It will soon be normal not to talk about inequality.
It will soon be hard to find stories like this because, well, that might make you think and vote.
It will soon be normal to see your kids do far less well than you did.
The gap between the "haves" and "have nots" is widening, according to the latest data out this week.
The rich are money-making machines. Today, the top mega wealthy -- the top 1% -- earn an average of $1.3 million a year. It's more than three times as much as the 1980s, when the rich "only" made $428,000, on average, according to economists Thomas Piketty, Emmanuel Saez and Gabriel Zucman.
Meanwhile, the bottom 50% of the American population earned an average of $16,000 in pre-tax income in 1980. That hasn't changed in over three decades.

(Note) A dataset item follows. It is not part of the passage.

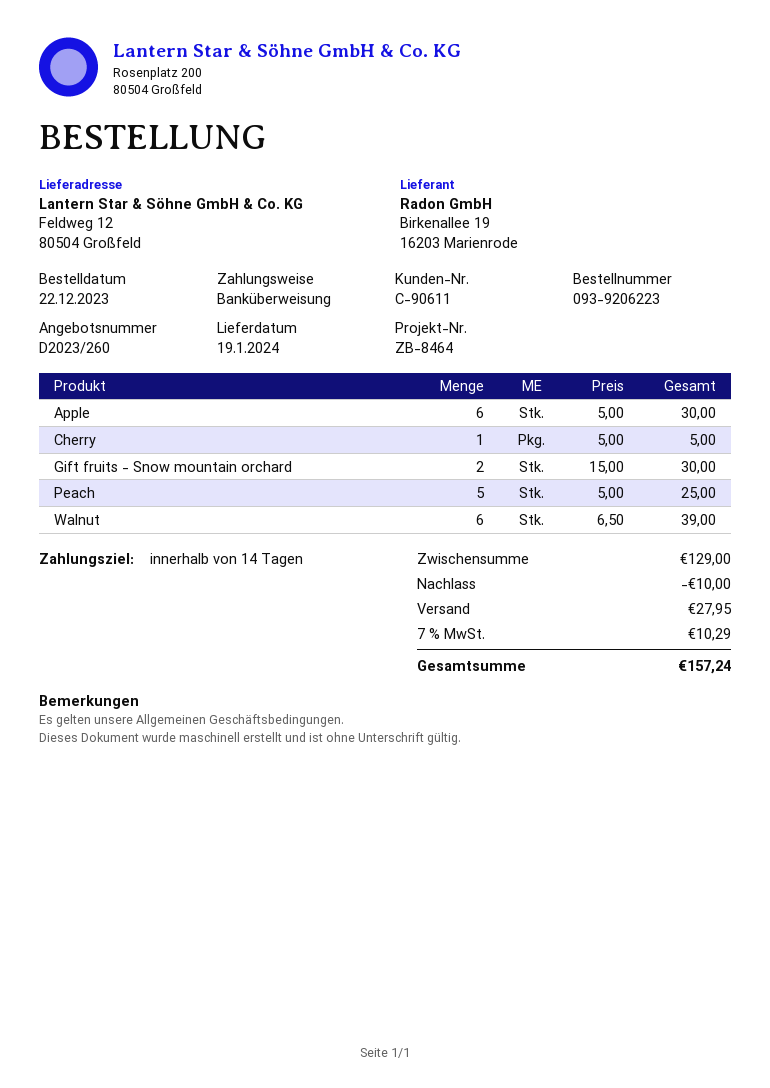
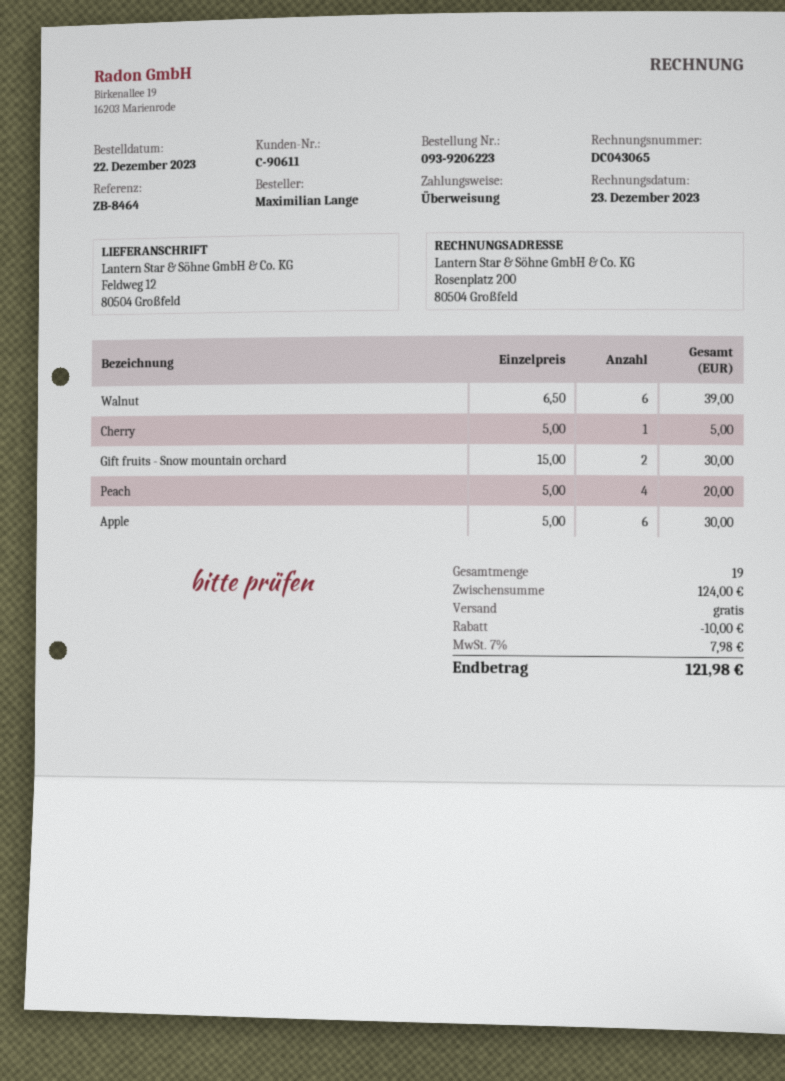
Peach: 5 x 5.00 = 25.00 -> 4 x 5.00 = 20.00
subtotal: 129.00 -> 124.00
shipping: 27.95 -> 0.00
tax: 7% = 10.29 -> 7% = 7.98
total: 157.24 -> 121.98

As if that's not depressing enough, living the American Dream is also getting harder to do.
Millennials, born in the 1980s, only have a 50% likelihood -- a coin toss chance -- of earning more money than their parents did, according to new research released this month from the Equality of Opportunity Project.
It wasn't always this way. In the 1940s, almost everyone in America grew up to be better off financially than their parents. While money isn't the only definition of success, more wealth typically leads to bigger houses, grander vacations, fancier cars and more opportunities to advance.
"Children's prospects of achieving the 'American Dream' of earning more than their parents have fallen from 90% to 50% over the past half century," the researchers wrote in their report.
Nothing to see here. We just had an election where the potential for reversing these trends was a possibility. That possibility just disappeared.